Updated 5:22 p.m., Monday, Nov. 28:
Thank you for your attention and patience as we restore our office computers from this weekend’s ransomware attack. We want to provide as much information as possible. To that end, below is a summary of the effects of the attack as we currently understand them.
On Friday, Nov. 25 we became aware of a potential security issue with our computer systems, including email. The malware used encrypted some systems mainly affecting office computers, as well as access to various systems. However, the SFMTA network was not breached from the outside, nor did hackers gain entry through our firewalls. Muni operations and safety were not affected. Our customer payment systems were not hacked. Also, despite media reports - no data was accessed from any of our servers.
In coordination with our partners at Cubic Transportation Systems, who operate Clipper®, we took the precaution of turning off the ticket machines and faregates in the Muni Metro subway stations, starting Friday until 9 a.m., Sunday. This action was to minimize any potential risk or inconvenience to Muni customers. The primary impact of the attack was to approximately 900 office computers. The SFMTA's payroll system remained operational, but access to it was temporarily affected. There will be no impact to employees' pay.

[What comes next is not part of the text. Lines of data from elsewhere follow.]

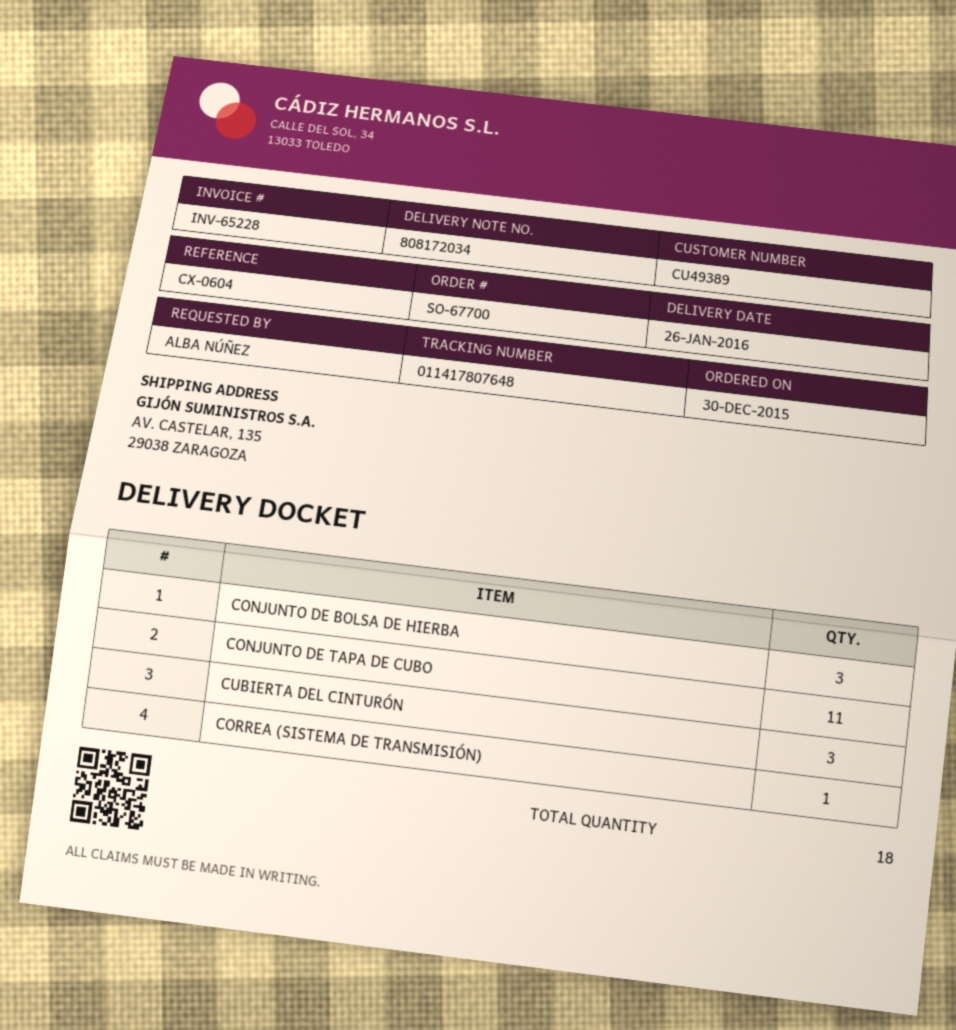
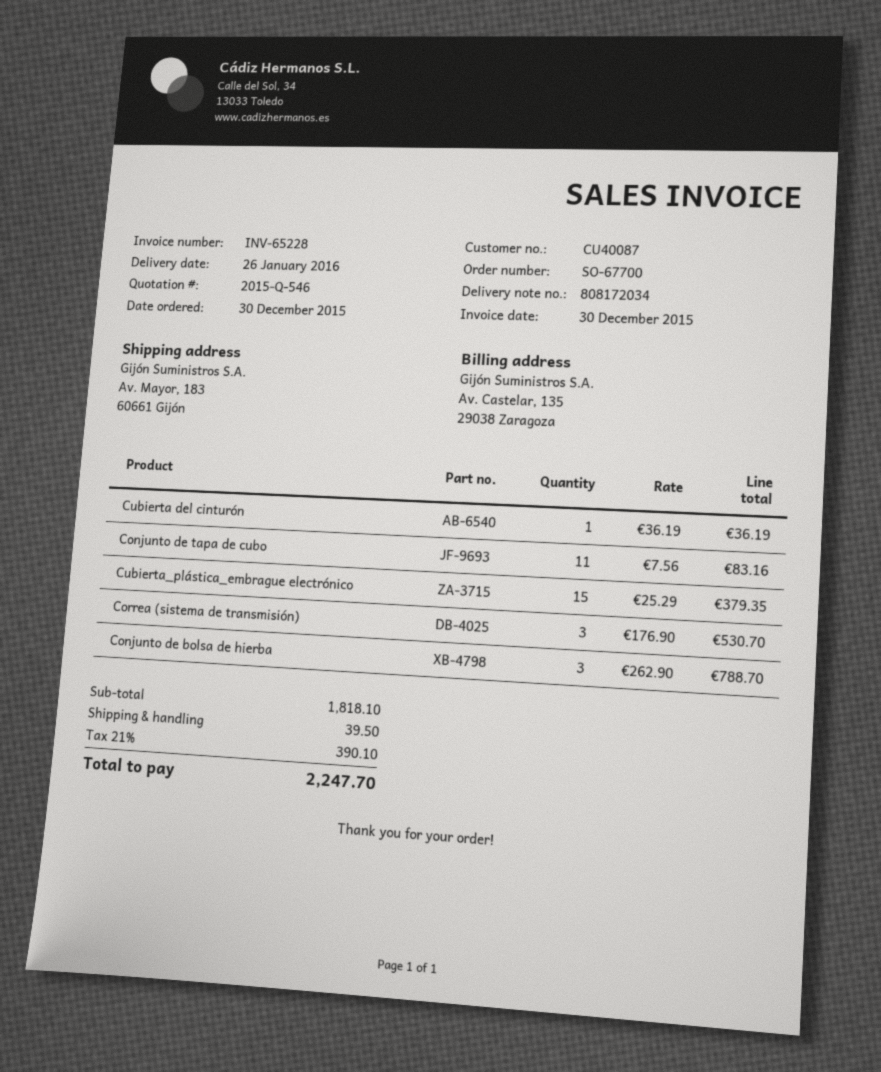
customer number: CU49389 -> CU40087
ship to: AV. CASTELAR, 135, 29038 ZARAGOZA -> Av. Mayor, 183, 60661 Gijón
CUBIERTA DEL CINTURÓN: 3 -> 1
CORREA (SISTEMA DE TRANSMISIÓN): 1 -> 3
Cubierta_plástica_embrague electrónico: none -> 15

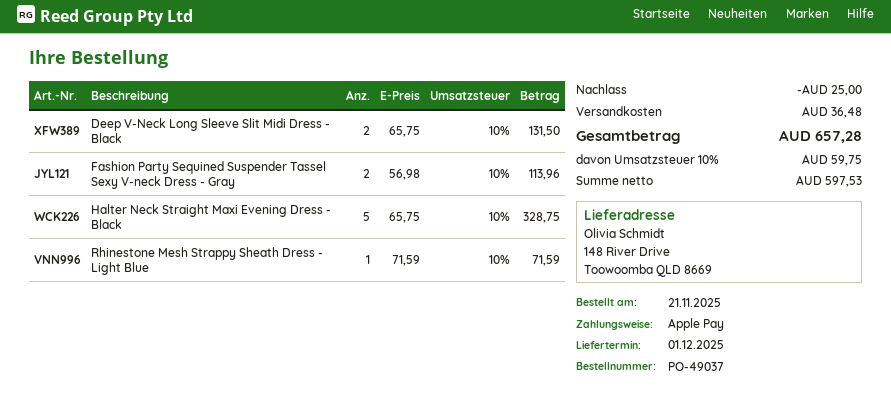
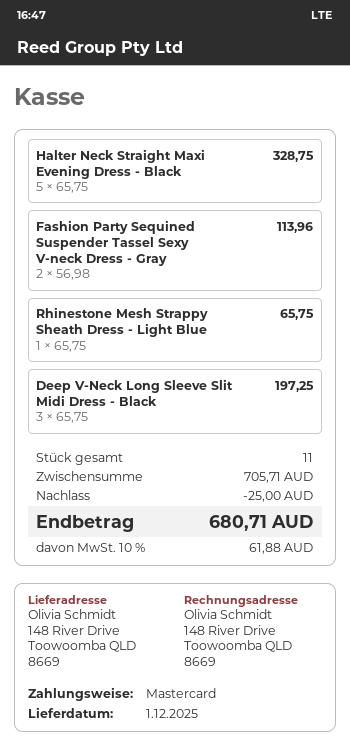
payment method: Apple Pay -> Mastercard
Deep V-Neck Long Sleeve Slit Midi Dress - Black: 2 x 65.75 = 131.50 -> 3 x 65.75 = 197.25
Rhinestone Mesh Strappy Sheath Dress - Light Blue: 1 x 71.59 = 71.59 -> 1 x 65.75 = 65.75
shipping: 36.48 -> none
tax: 10% = 59.75 -> 10% = 61.88
total: 657.28 -> 680.71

Upon discovering the malware, we immediately contacted the Department of Homeland Security (DHS) to identify and contain the virus. We are working closely with the FBI and DHS on this matter.
The SFMTA has never considered paying the ransom. We have an information technology team in place that can restore our systems, and that is what they are doing.
Existing backup systems allowed us to get most affected computers up and running this morning, and our information technology team anticipates having the remaining computers functional in the next day or two.